Blakstad, Hanne; Mendoza Mireles, Eduardo Erasmo; Kierulf-Vieira, Kirsten Strømme; Singireddy, Divija; Mdala, Ibrahimu; Heggebø, Liv Cathrine; Magelssen, Henriette; Sprauten, Mette; Johannesen, Tom Børge; Leske, Henning; Niehusmann, Pitt; Skogen, Karoline; Helseth, Eirik; Emblem, Kyrre Eeg; Vik-Mo, Einar O; Brandal, Petter.
Afiliação
  • Blakstad H; Department of Oncology, Oslo University Hospital, Oslo, Norway. hanbla@ous-hf.no.
  • Mendoza Mireles EE; Institute of Clinical Medicine, University of Oslo, Oslo, Norway. hanbla@ous-hf.no.
  • Kierulf-Vieira KS; Department of Neurosurgery, Oslo University Hospital, Oslo, Norway.
  • Singireddy D; Vilhelm Magnus Laboratory, Institute for Surgical Research, Oslo University Hospital, Oslo, Norway.
  • Mdala I; Vilhelm Magnus Laboratory, Institute for Surgical Research, Oslo University Hospital, Oslo, Norway.
  • Heggebø LC; Institute of Health and Society, Faculty of Medicine, University of Oslo, Oslo, Norway.
  • Magelssen H; Institute of Health and Society, Faculty of Medicine, University of Oslo, Oslo, Norway.
  • Sprauten M; Institute of Health and Society, Faculty of Medicine, University of Oslo, Oslo, Norway.
  • Johannesen TB; Department of Oncology, Oslo University Hospital, Oslo, Norway.
  • Leske H; Institute of Clinical Medicine, University of Oslo, Oslo, Norway.
  • Niehusmann P; Department of Oncology, Oslo University Hospital, Oslo, Norway.
  • Skogen K; Department of Oncology, Oslo University Hospital, Oslo, Norway.
  • Helseth E; Department of Oncology, Oslo University Hospital, Oslo, Norway.
  • Emblem KE; Cancer Registry of Norway, Oslo, Norway.
  • Vik-Mo EO; Vilhelm Magnus Laboratory, Institute for Surgical Research, Oslo University Hospital, Oslo, Norway.
  • Brandal P; Department of Pathology, Oslo University Hospital, Oslo, Norway.
J Neurooncol ; 169(1): 137-145, 2024 Aug.
Article em En | MEDLINE | ID: mdl-38762830
ABSTRACT

PURPOSE:

Glioblastoma (GBM) is an aggressive brain tumor in which primary therapy is standardized and consists of surgery, radiotherapy (RT), and chemotherapy.
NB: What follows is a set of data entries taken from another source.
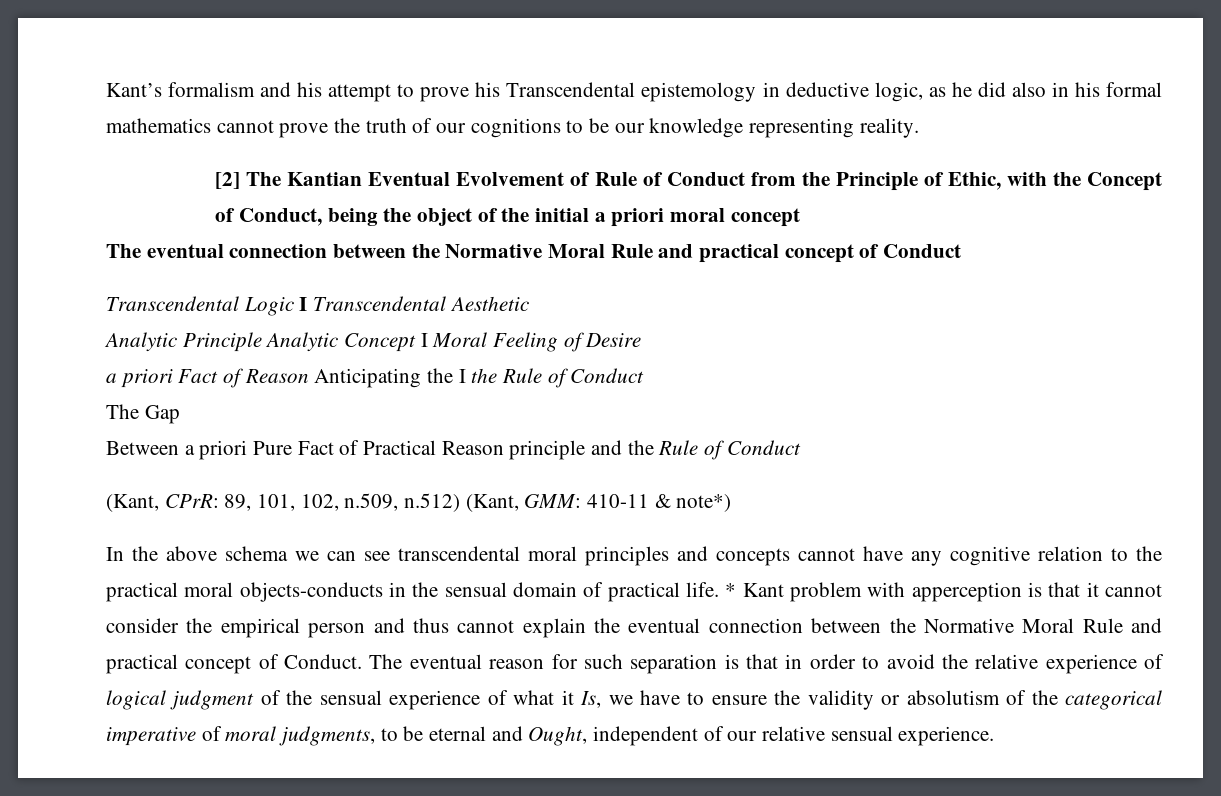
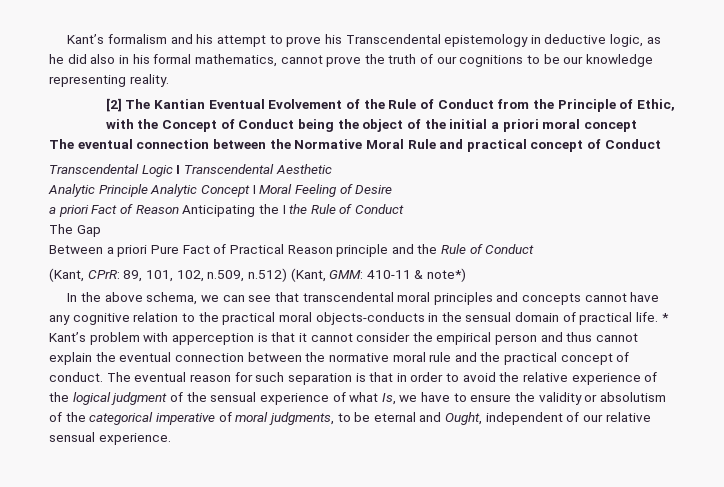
- Kant’s formalism and his attempt to prove his Transcendental epistemology in deductive logic, as he did also in his formal mathematics cannot prove the truth of our cognitions to be our knowledge representing reality.
+ Kant’s formalism and his attempt to prove his Transcendental epistemology in deductive logic, as he did also in his formal mathematics, cannot prove the truth of our cognitions to be our knowledge representing reality.
- [2] The Kantian Eventual Evolvement of Rule of Conduct from the Principle of Ethic, with the Concept of Conduct, being the object of the initial a priori moral concept
+ [2] The Kantian Eventual Evolvement of the Rule of Conduct from the Principle of Ethic, with the Concept of Conduct being the object of the initial a priori moral concept
- In the above schema we can see transcendental moral principles and concepts cannot have any cognitive relation to the practical moral objects-conducts in the sensual domain of practical life.
+ In the above schema, we can see that transcendental moral principles and concepts cannot have any cognitive relation to the practical moral objects-conducts in the sensual domain of practical life.
- * Kant problem with apperception is that it cannot consider the empirical person and thus cannot explain the eventual connection between the Normative Moral Rule and practical concept of Conduct.
+ * Kant’s problem with apperception is that it cannot consider the empirical person and thus cannot explain the eventual connection between the normative moral rule and the practical concept of conduct.
- The eventual reason for such separation is that in order to avoid the relative experience of logical judgment of the sensual experience of what it Is, we have to ensure the validity or absolutism of the categorical imperative of moral judgments, to be eternal and Ought, independent of our relative sensual experience.
+ The eventual reason for such separation is that in order to avoid the relative experience of the logical judgment of the sensual experience of what Is, we have to ensure the validity or absolutism of the categorical imperative of moral judgments, to be eternal and Ought, independent of our relative sensual experience.

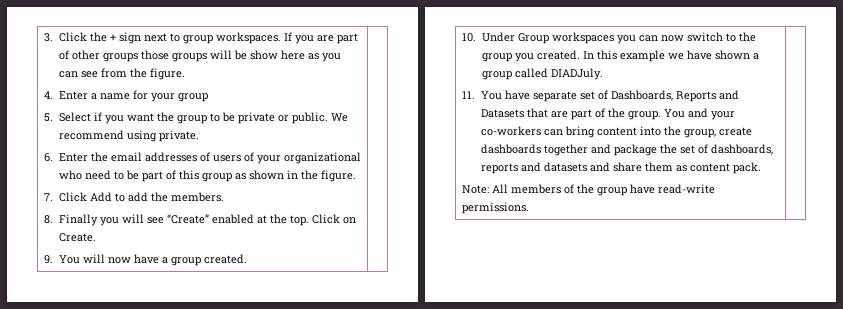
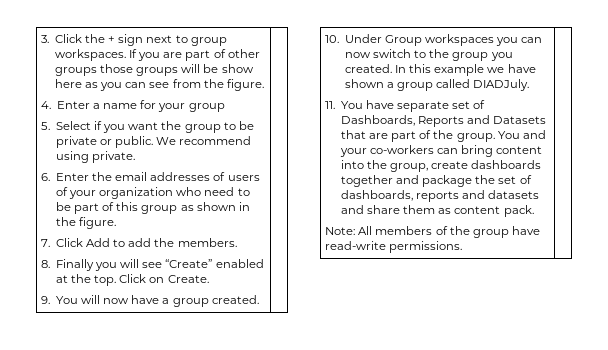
- 6. Enter the email addresses of users of your organizational who need to be part of this group as shown in the figure.
+ 6. Enter the email addresses of users of your organization who need to be part of this group as shown in the figure.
However, the optimal time from surgery to start of RT is unknown. A high-grade glioma cancer patient pathway (CPP) was implemented in Norway in 2015 to avoid non-medical delays and regional disparity, and to optimize information flow to patients. This study investigated how CPP affected time to RT after surgery and overall survival.

METHODS:

This study included consecutive GBM patients diagnosed in South-Eastern Norway Regional Health Authority from 2006 to 2019 and treated with RT. The pre CPP implementation group constituted patients diagnosed 2006-2014, and the post CPP implementation group constituted patients diagnosed 2016-2019. We evaluated timing of RT and survival in relation to CPP implementation.

RESULTS:

A total of 1212 patients with GBM were included. CPP implementation was associated with significantly better outcomes (p < 0.001). Median overall survival was 12.9 months. The odds of receiving RT within four weeks after surgery were significantly higher post CPP implementation (p < 0.001). We found no difference in survival dependent on timing of RT below 4, 4-6 or more than 6 weeks (p = 0.349). Prognostic factors for better outcomes in adjusted analyses were female sex (p = 0.005), younger age (p < 0.001), solitary tumors (p = 0.008), gross total resection (p < 0.001), and higher RT dose (p < 0.001).

CONCLUSION:

CPP implementation significantly reduced time to start of postoperative RT. Survival was significantly longer in the period after the CPP implementation, however, timing of postoperative RT relative to time of surgery did not impact survival.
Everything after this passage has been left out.